• Exercise:
From the data that follows, copy every line holding the string "person".

******

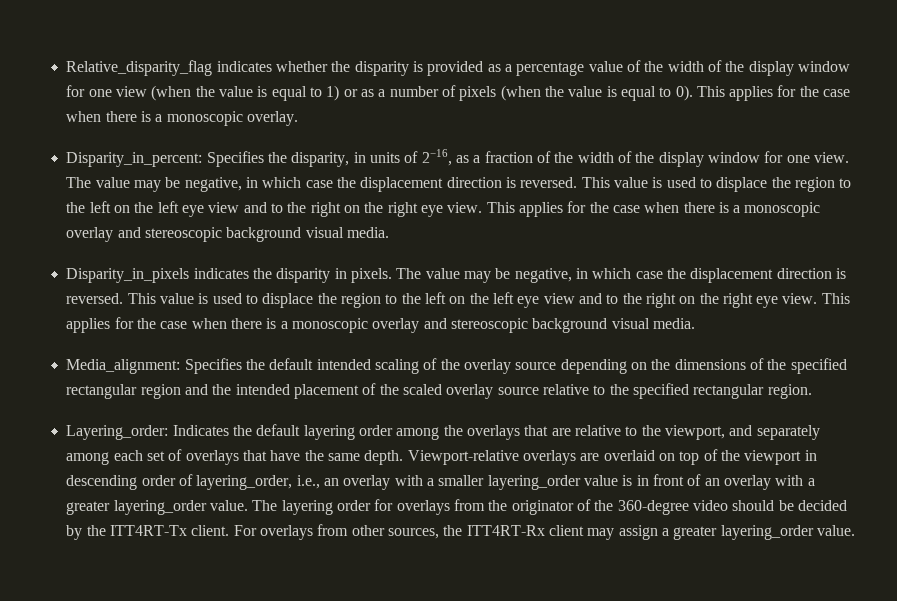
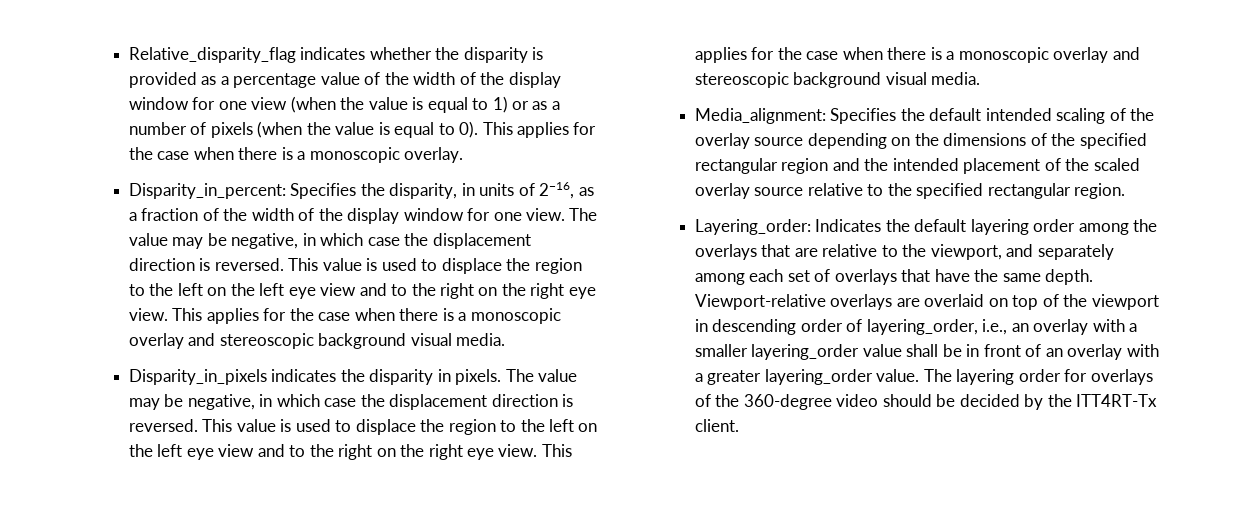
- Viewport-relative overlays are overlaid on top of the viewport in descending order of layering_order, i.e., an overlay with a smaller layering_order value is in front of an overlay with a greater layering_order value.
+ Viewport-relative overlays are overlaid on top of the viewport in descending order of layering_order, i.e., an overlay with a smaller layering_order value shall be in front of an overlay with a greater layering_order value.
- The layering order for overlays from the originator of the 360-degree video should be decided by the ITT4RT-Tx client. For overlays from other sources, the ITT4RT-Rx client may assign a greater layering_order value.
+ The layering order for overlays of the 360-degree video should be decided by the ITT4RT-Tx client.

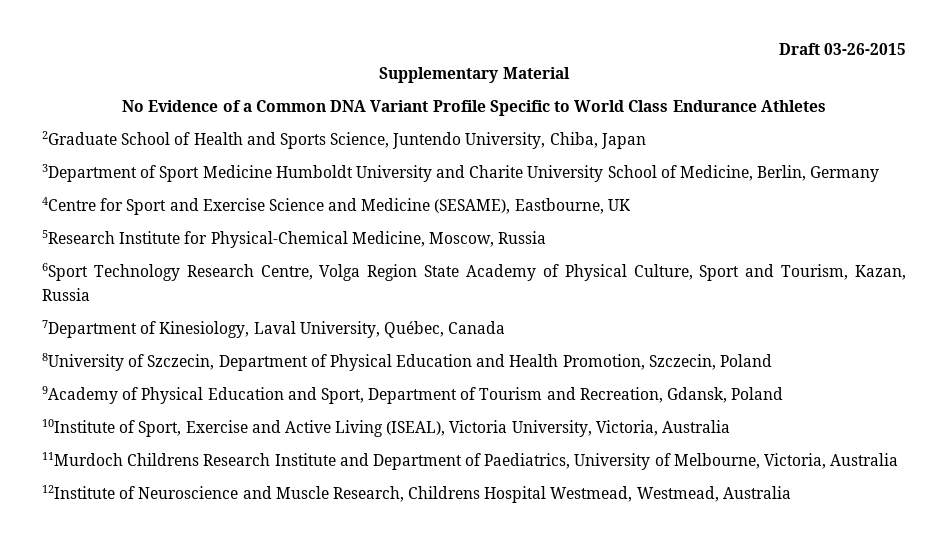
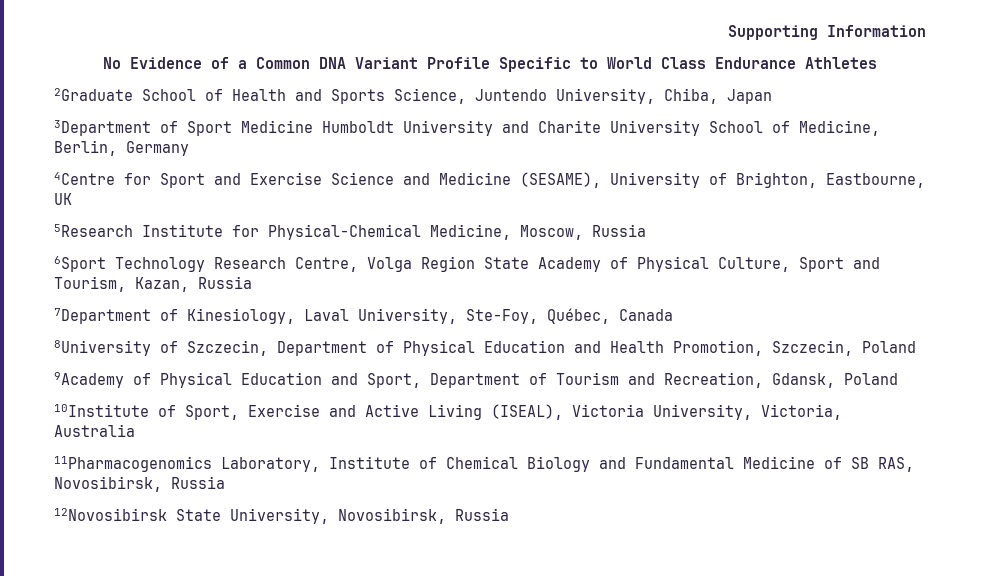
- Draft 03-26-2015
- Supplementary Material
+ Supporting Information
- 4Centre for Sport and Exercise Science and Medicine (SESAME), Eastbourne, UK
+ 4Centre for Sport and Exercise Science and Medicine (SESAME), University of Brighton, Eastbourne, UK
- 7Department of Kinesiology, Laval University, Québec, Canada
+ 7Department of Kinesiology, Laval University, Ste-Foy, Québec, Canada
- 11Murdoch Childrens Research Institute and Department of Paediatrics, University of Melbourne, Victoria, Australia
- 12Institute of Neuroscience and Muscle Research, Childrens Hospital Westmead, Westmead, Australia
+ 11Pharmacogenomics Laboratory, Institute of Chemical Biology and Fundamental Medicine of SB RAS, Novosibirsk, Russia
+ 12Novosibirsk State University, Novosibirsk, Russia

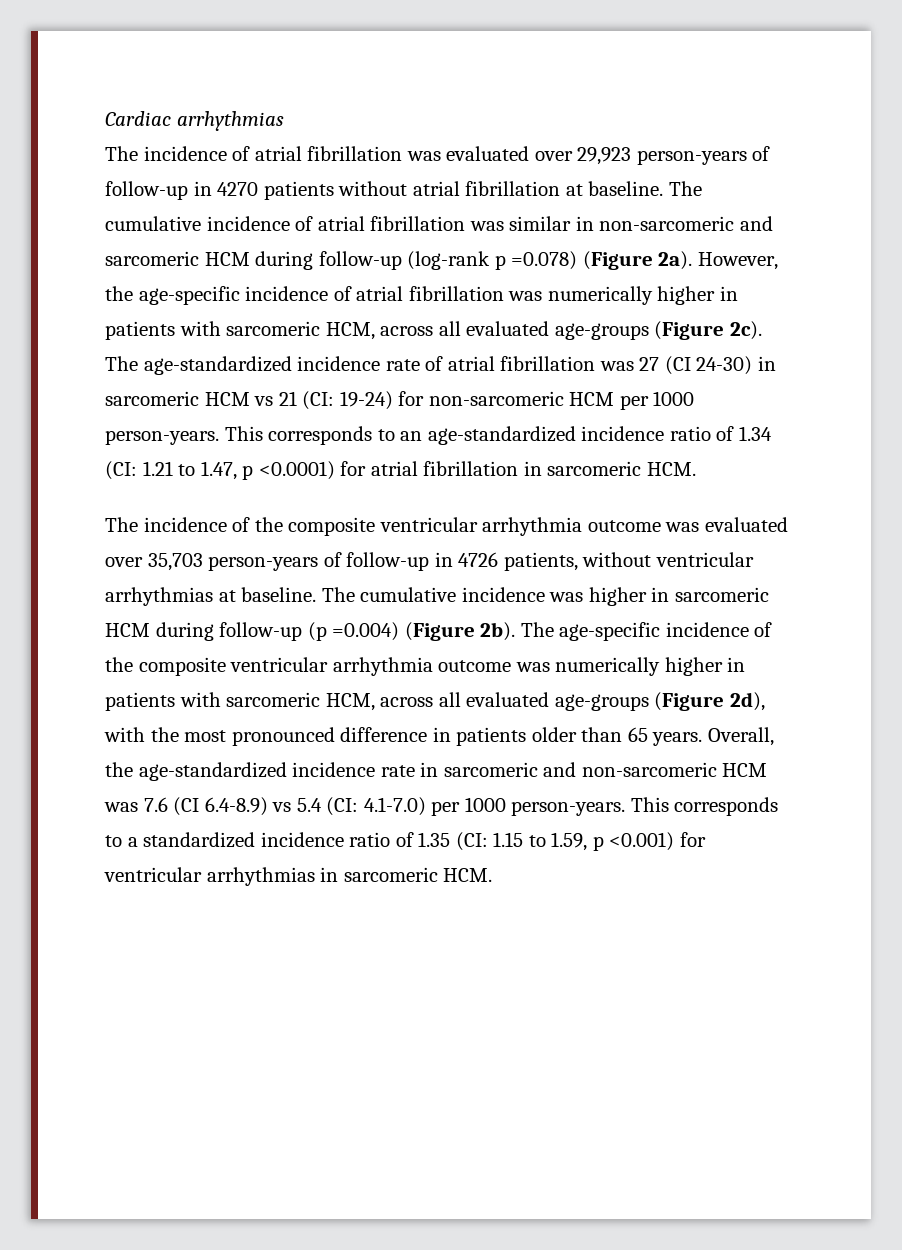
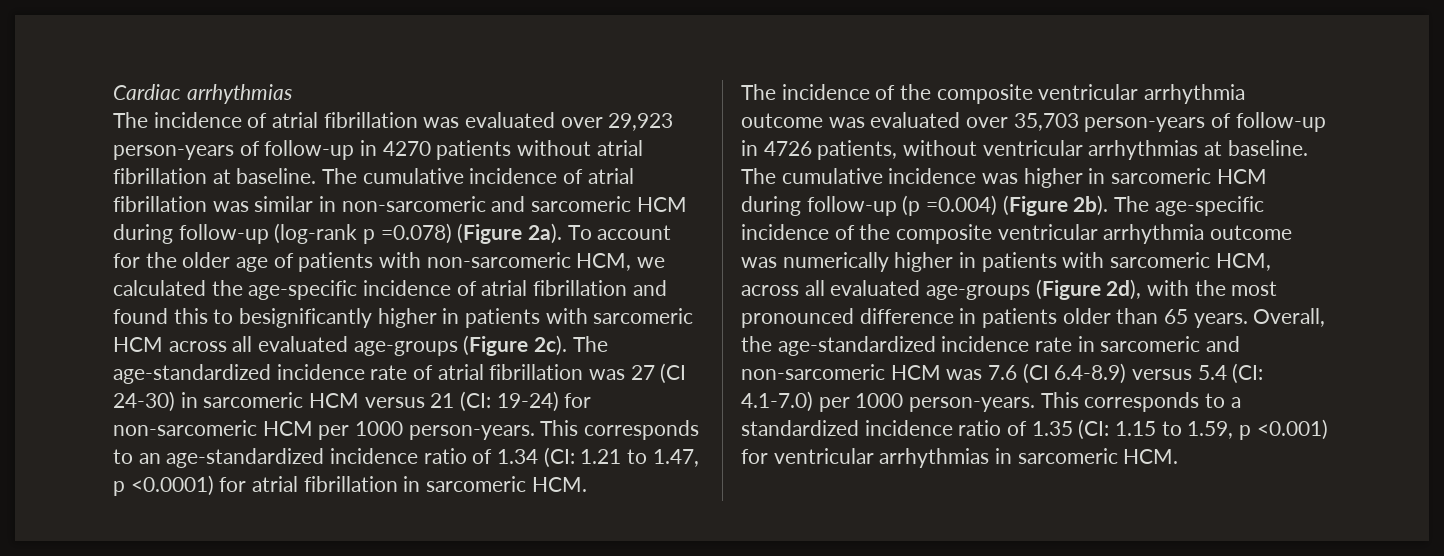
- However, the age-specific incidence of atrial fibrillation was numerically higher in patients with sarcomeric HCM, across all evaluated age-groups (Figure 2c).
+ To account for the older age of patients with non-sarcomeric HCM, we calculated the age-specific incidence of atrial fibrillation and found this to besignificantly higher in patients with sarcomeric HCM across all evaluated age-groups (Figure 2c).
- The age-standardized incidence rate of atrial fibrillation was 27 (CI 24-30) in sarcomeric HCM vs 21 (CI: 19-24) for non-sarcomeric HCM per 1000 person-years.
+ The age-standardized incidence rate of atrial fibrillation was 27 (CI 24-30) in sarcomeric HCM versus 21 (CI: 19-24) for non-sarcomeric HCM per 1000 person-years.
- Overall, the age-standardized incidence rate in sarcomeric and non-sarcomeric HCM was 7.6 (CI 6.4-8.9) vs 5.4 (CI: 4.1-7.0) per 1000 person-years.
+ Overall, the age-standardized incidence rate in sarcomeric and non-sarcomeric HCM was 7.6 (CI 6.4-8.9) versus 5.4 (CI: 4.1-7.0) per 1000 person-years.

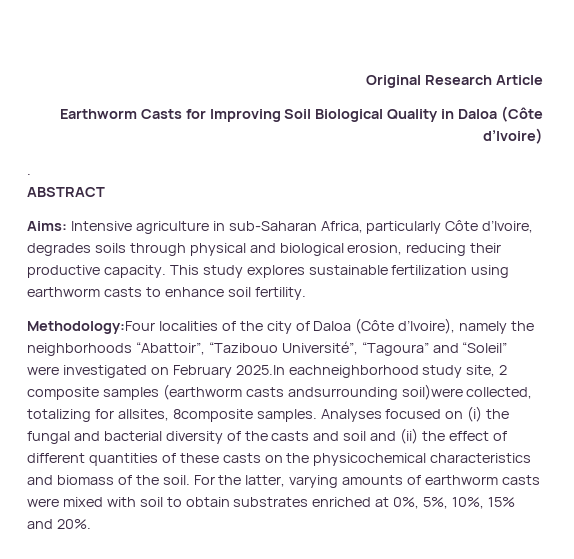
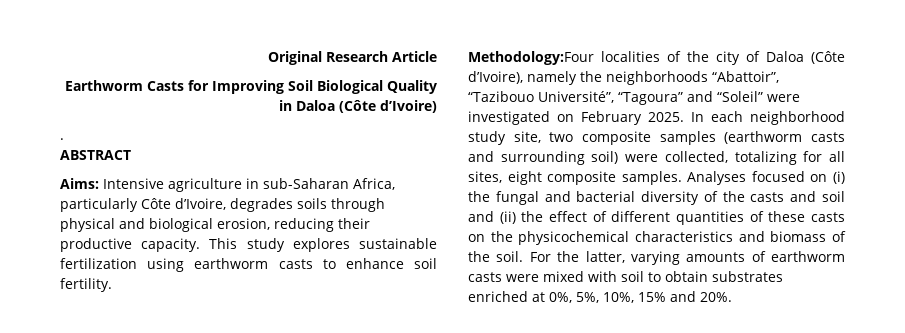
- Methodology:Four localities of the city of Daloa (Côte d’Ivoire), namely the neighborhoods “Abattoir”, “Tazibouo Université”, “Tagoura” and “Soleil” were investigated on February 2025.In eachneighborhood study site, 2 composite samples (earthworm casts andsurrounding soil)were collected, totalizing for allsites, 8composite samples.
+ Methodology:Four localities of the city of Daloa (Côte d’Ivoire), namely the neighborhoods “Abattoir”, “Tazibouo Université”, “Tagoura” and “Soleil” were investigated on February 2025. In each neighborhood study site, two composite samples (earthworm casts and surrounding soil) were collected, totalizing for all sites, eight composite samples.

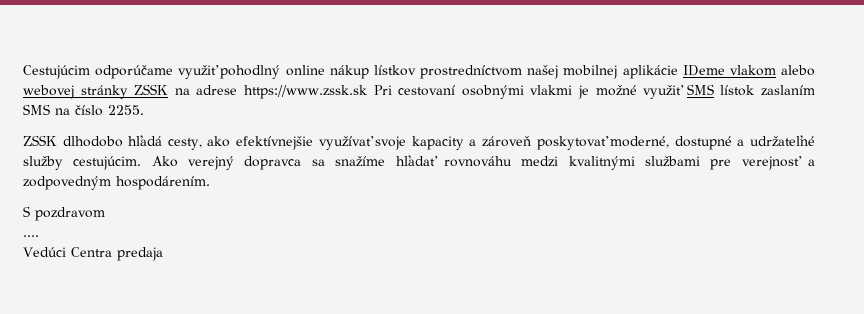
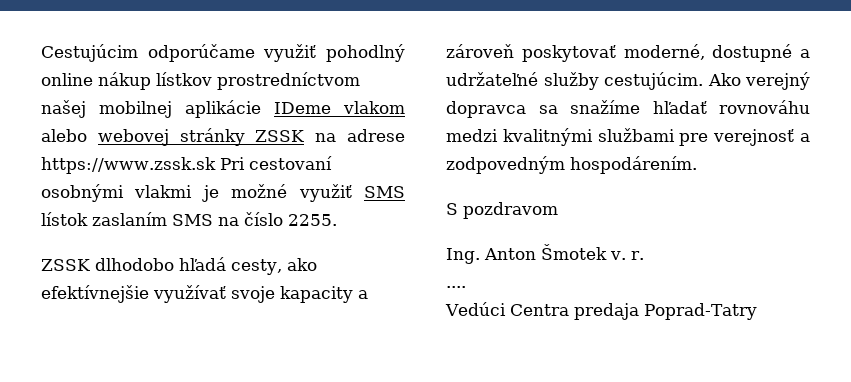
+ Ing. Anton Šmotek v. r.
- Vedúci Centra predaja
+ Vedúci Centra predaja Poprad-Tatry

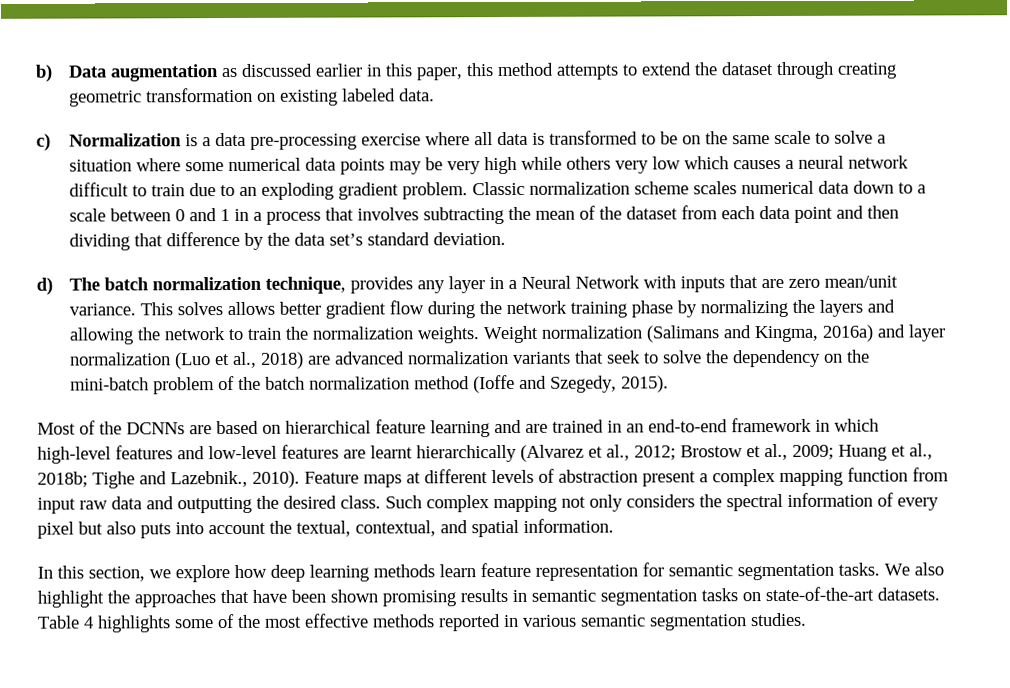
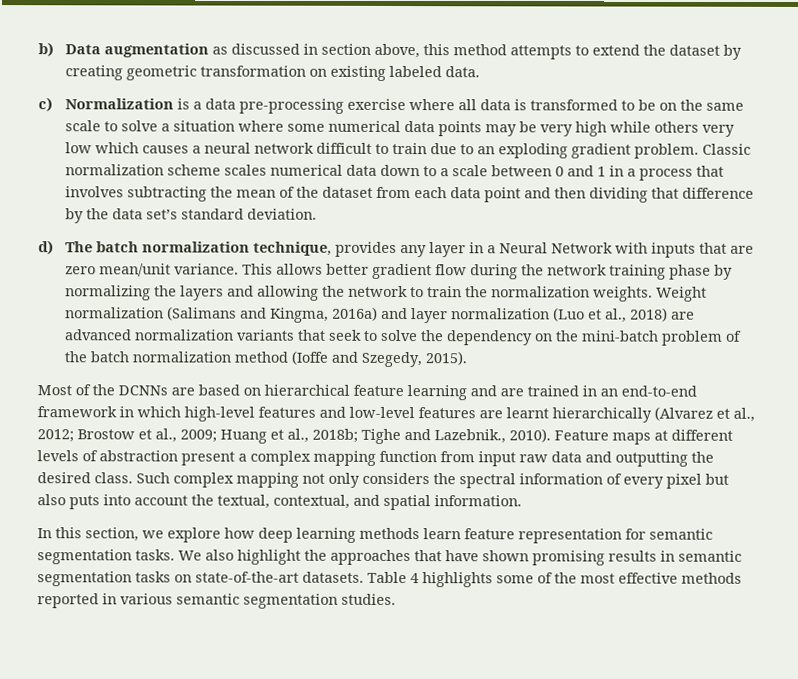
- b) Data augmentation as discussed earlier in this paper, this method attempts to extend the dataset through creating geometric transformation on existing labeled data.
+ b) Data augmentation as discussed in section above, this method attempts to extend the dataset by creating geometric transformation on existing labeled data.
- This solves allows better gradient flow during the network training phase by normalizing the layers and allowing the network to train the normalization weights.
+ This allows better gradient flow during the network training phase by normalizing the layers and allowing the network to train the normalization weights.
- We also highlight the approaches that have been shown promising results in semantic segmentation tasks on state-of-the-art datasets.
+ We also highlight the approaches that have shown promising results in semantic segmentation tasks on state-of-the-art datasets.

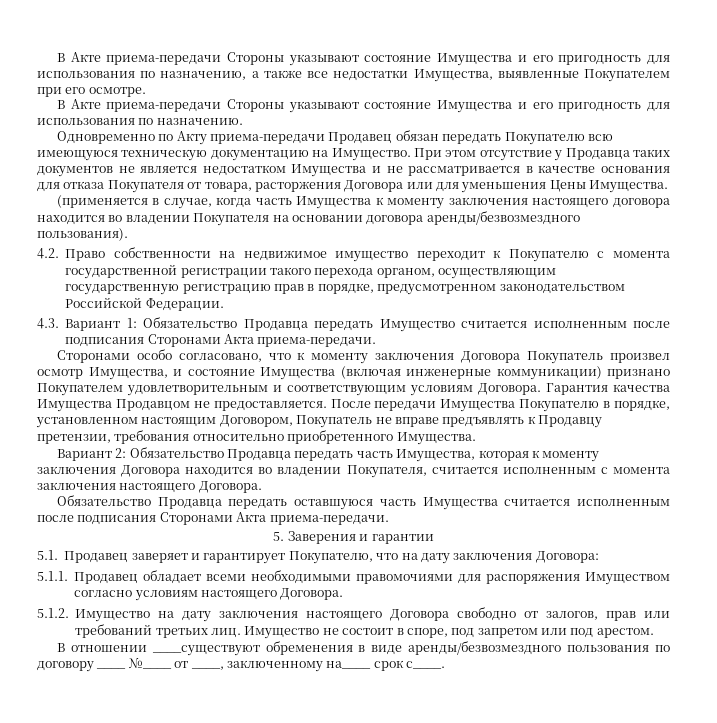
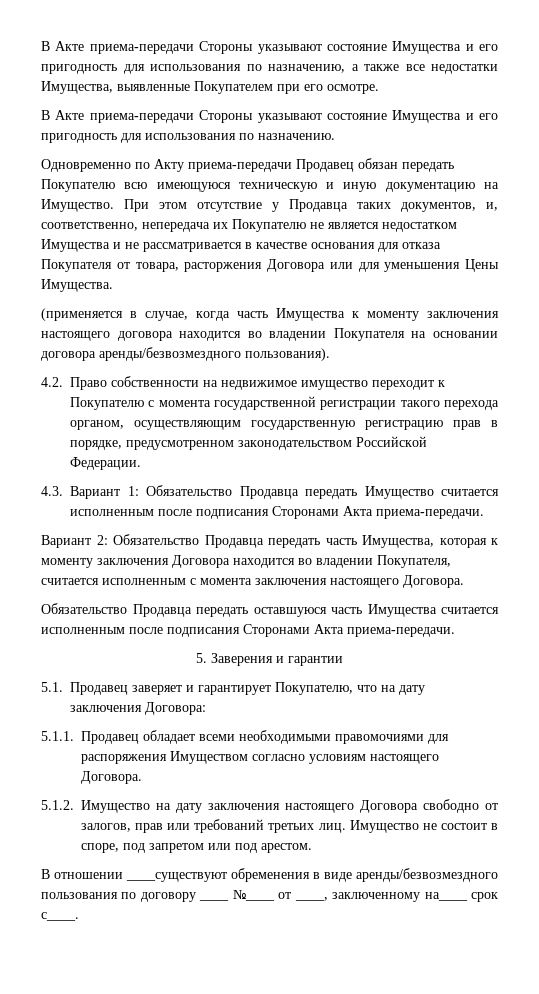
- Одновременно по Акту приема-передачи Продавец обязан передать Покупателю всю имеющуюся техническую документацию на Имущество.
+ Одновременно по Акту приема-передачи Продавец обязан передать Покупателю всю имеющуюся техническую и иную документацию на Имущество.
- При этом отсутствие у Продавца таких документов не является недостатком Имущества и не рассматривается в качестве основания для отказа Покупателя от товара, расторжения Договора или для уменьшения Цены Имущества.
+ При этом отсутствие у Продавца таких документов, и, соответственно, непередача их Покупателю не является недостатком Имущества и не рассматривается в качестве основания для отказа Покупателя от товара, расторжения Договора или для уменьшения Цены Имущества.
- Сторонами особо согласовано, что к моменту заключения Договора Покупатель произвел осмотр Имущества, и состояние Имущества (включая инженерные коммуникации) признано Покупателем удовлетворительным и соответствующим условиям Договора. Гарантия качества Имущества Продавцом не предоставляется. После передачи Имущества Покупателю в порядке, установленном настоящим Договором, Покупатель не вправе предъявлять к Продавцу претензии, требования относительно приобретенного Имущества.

******

• Written solution:
- The age-standardized incidence rate of atrial fibrillation was 27 (CI 24-30) in sarcomeric HCM vs 21 (CI: 19-24) for non-sarcomeric HCM per 1000 person-years.
+ The age-standardized incidence rate of atrial fibrillation was 27 (CI 24-30) in sarcomeric HCM versus 21 (CI: 19-24) for non-sarcomeric HCM per 1000 person-years.
- Overall, the age-standardized incidence rate in sarcomeric and non-sarcomeric HCM was 7.6 (CI 6.4-8.9) vs 5.4 (CI: 4.1-7.0) per 1000 person-years.
+ Overall, the age-standardized incidence rate in sarcomeric and non-sarcomeric HCM was 7.6 (CI 6.4-8.9) versus 5.4 (CI: 4.1-7.0) per 1000 person-years.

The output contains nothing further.